[Screenshot and code edit data]
^^^^^^^^^^^^^^^^
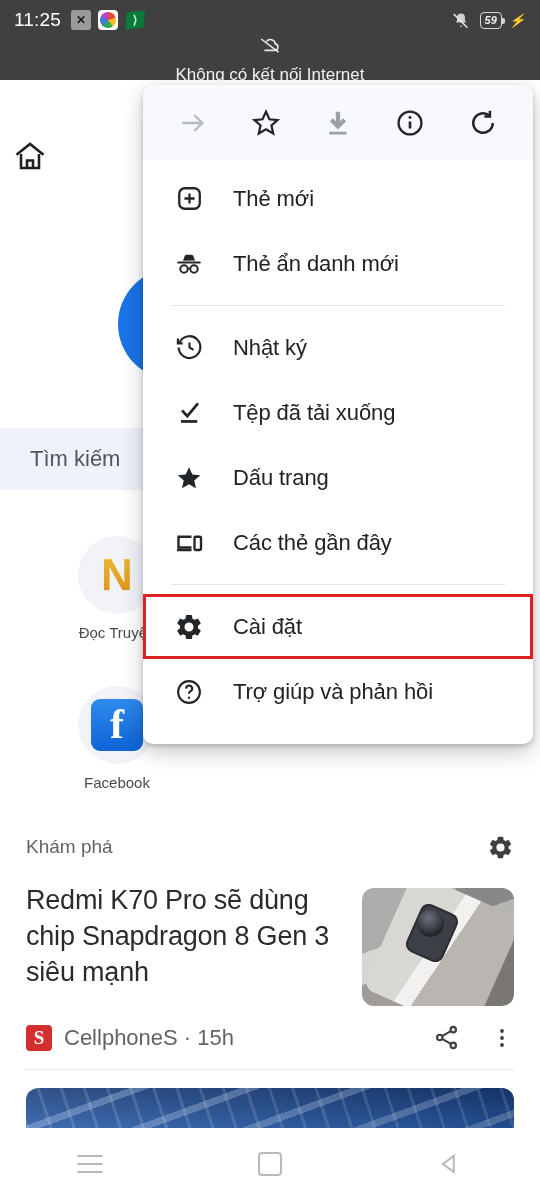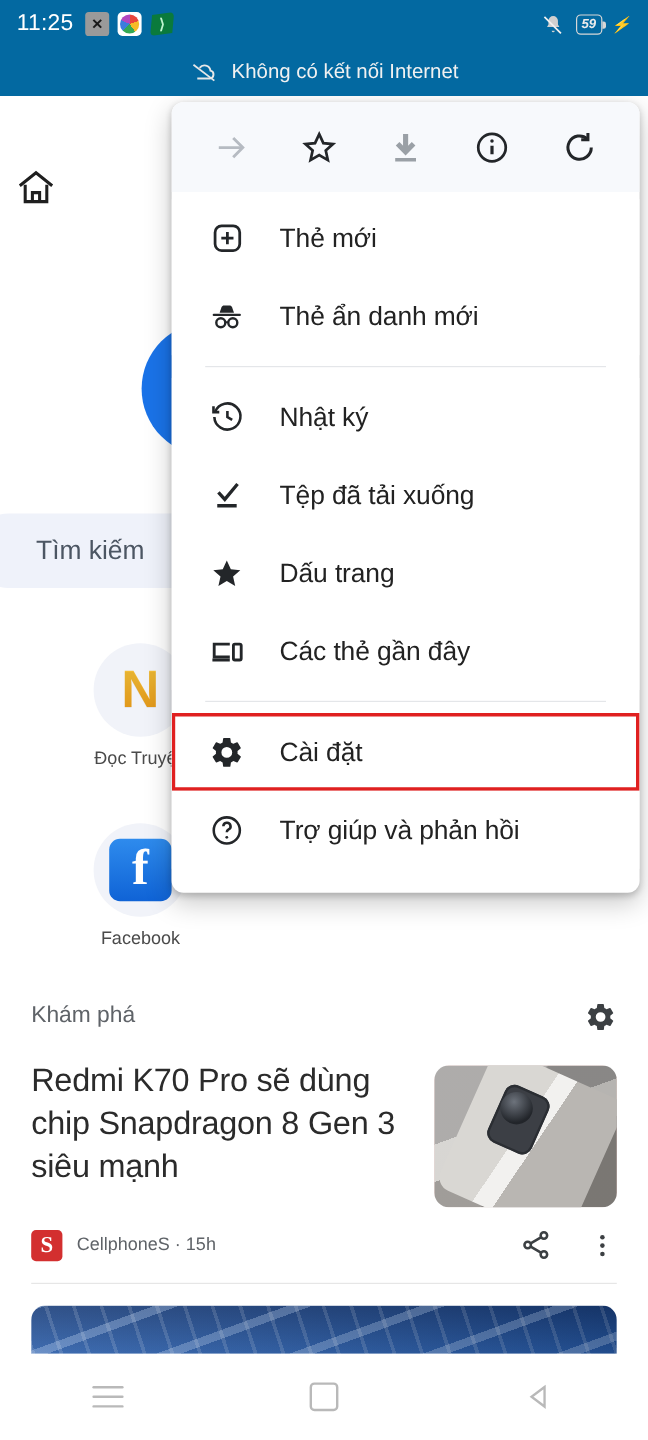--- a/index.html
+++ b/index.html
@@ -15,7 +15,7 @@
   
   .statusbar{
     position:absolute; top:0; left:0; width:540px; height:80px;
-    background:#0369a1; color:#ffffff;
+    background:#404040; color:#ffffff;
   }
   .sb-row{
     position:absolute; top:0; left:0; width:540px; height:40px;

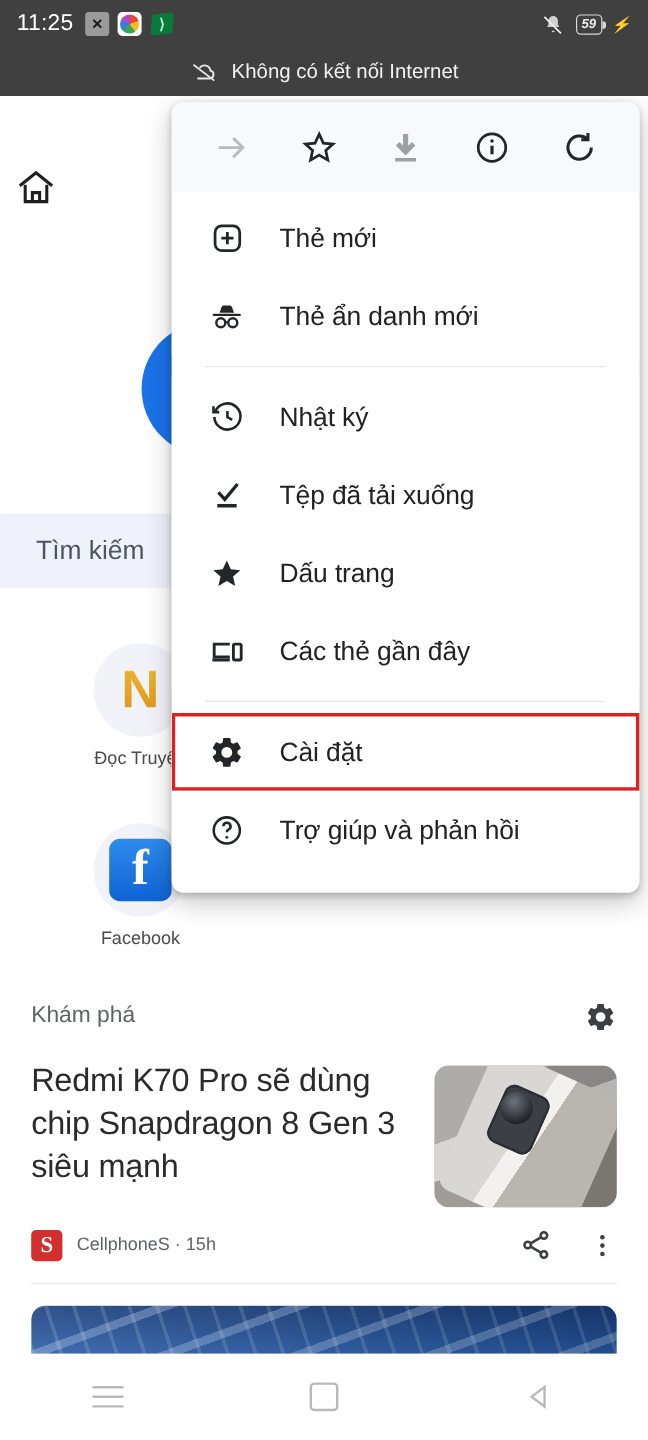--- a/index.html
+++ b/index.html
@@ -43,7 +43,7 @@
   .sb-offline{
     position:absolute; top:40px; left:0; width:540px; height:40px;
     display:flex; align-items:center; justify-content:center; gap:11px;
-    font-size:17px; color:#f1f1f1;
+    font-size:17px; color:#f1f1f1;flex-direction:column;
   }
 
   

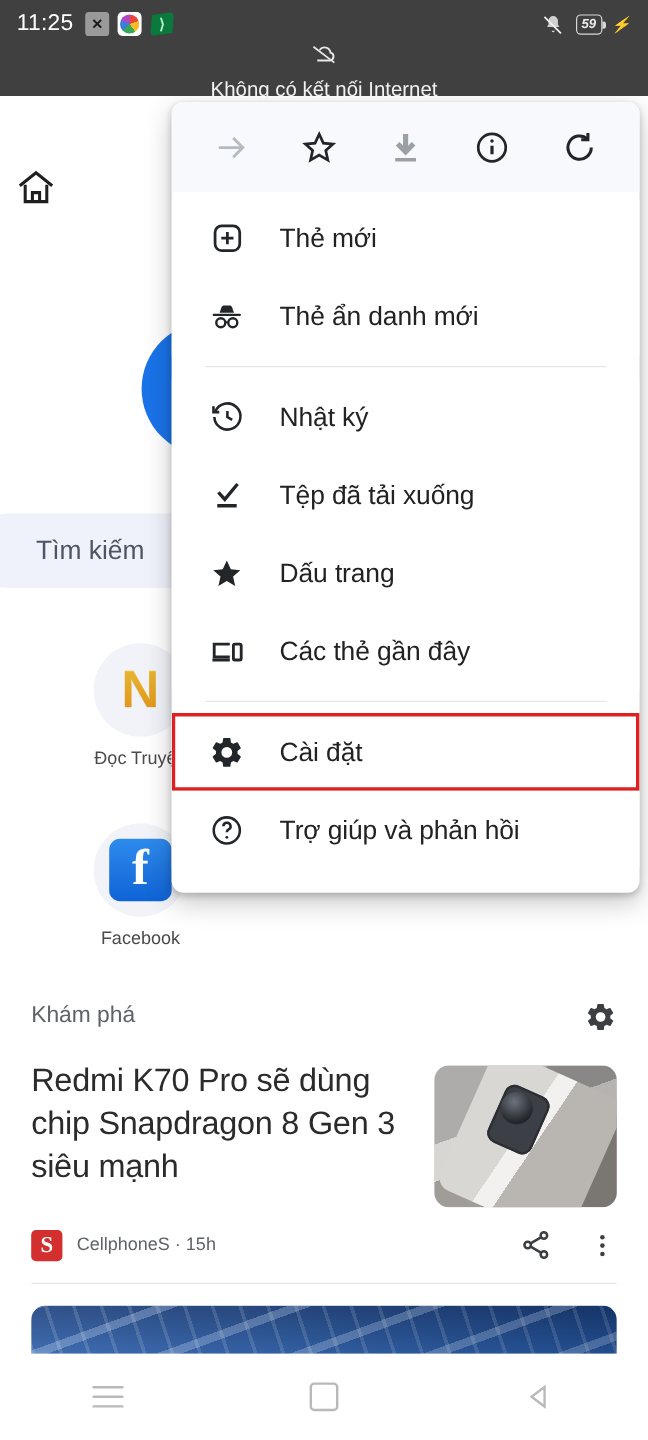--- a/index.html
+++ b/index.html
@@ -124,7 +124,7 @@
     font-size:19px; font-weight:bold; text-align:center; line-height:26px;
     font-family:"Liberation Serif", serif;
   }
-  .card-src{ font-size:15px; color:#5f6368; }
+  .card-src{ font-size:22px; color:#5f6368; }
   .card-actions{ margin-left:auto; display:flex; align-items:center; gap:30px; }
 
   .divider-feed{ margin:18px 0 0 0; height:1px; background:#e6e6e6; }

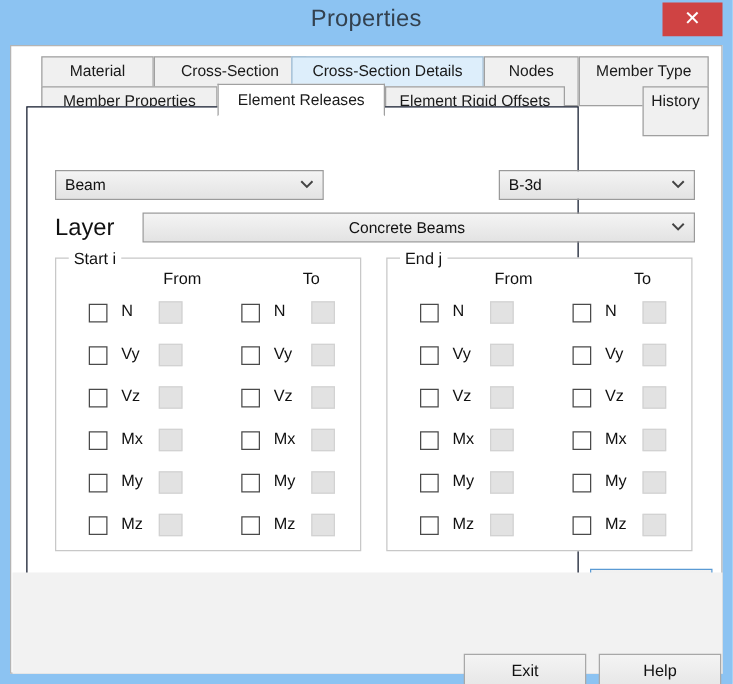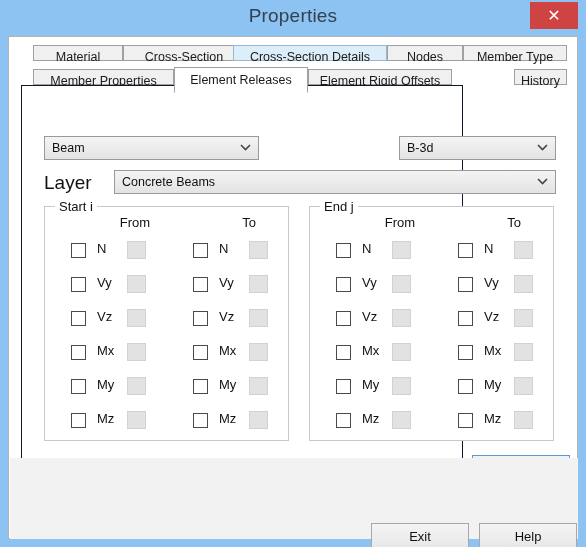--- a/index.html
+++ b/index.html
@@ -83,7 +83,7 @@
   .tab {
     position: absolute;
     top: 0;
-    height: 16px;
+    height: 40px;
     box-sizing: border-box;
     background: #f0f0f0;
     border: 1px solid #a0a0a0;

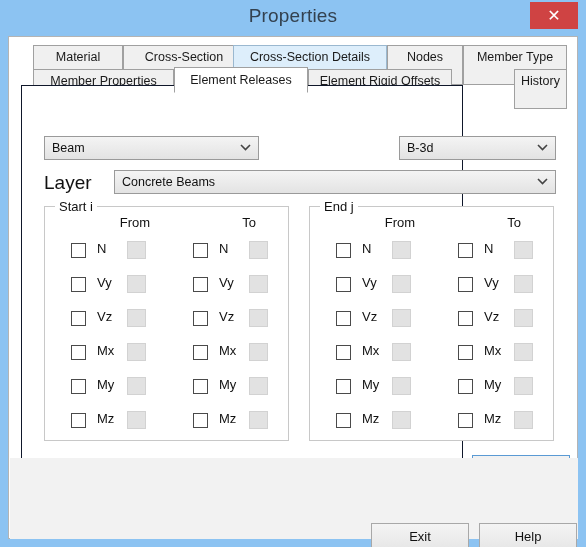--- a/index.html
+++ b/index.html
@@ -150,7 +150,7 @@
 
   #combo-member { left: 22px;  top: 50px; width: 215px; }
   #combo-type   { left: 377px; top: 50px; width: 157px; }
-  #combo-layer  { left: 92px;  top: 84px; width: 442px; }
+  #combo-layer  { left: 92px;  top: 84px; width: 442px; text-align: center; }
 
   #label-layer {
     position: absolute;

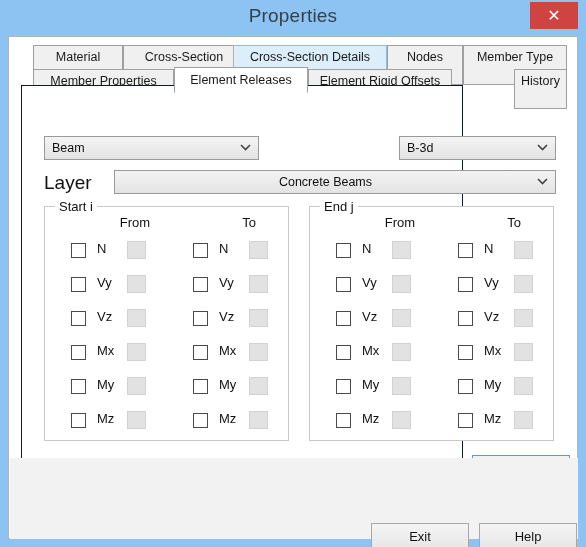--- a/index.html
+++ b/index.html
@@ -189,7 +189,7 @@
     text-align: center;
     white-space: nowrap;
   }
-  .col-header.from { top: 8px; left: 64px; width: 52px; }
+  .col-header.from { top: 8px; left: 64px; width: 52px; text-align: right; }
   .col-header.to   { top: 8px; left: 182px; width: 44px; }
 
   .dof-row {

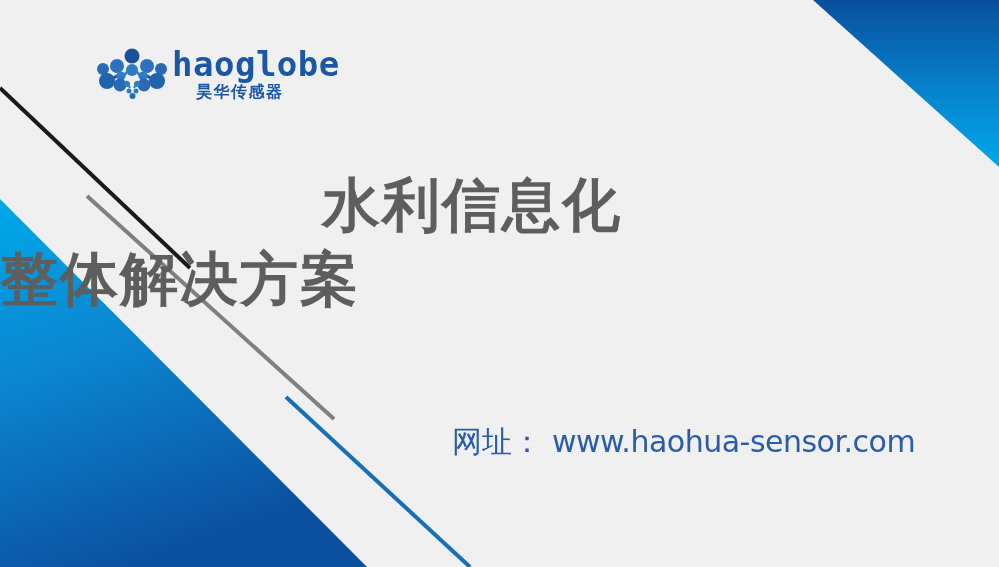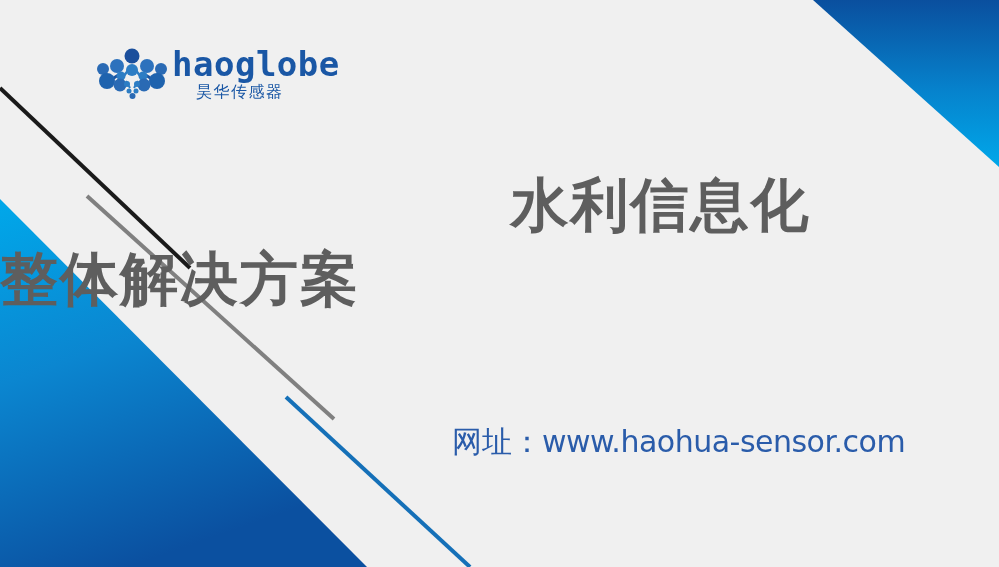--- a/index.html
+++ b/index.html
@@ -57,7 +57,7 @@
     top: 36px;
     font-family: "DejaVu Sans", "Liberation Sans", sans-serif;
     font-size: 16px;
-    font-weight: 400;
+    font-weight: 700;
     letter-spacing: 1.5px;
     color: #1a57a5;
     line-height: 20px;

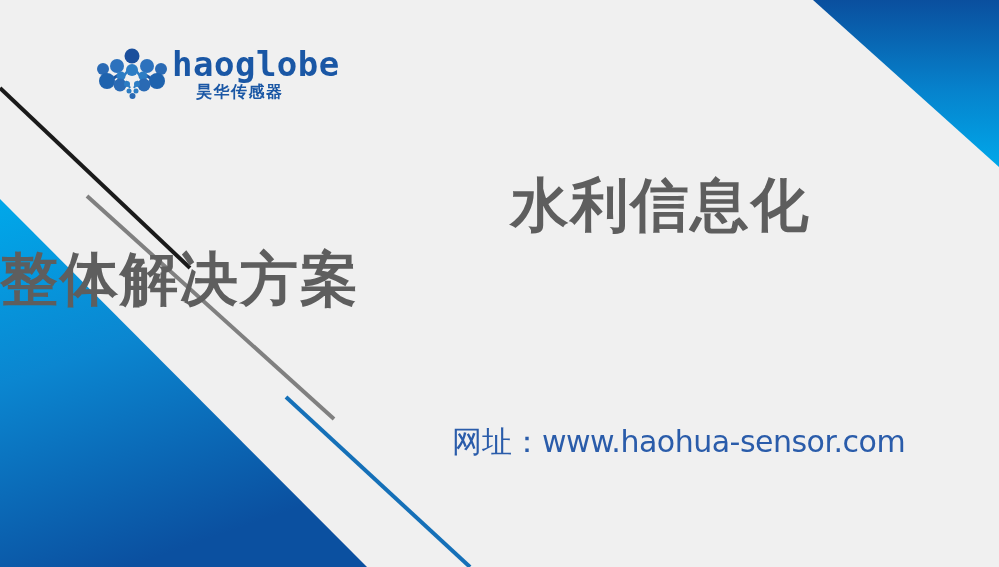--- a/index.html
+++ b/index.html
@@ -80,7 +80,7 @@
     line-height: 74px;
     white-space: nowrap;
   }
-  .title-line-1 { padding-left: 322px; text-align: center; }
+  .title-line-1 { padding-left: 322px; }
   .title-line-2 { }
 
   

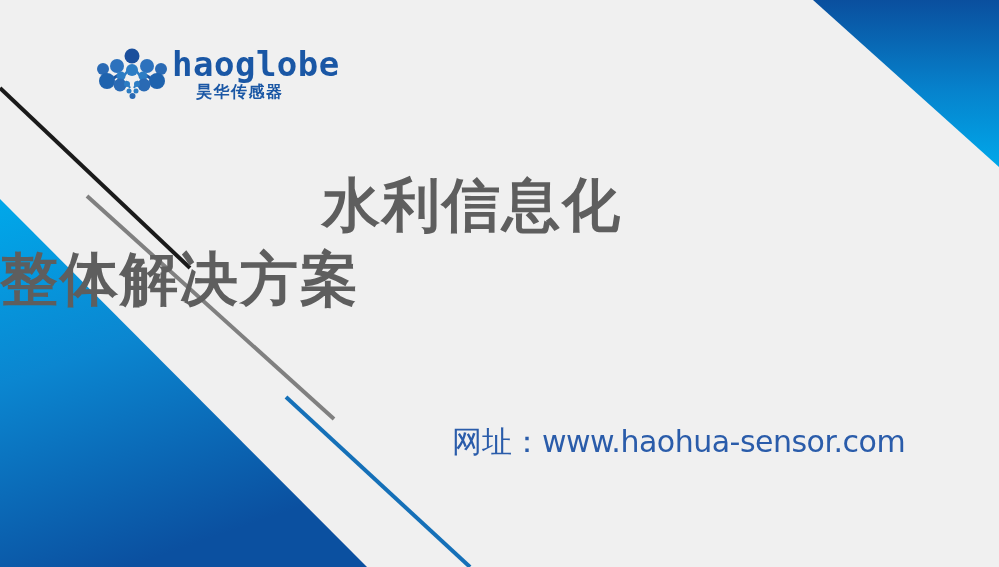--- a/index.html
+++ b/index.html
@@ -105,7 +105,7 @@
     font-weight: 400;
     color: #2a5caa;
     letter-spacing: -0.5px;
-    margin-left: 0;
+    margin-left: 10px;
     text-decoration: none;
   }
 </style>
^^^^^^^^^^^^^^^^
> What you will do
For the records above, count the lines that contain the word "flex" and give only that number.

> Solution to the problem
3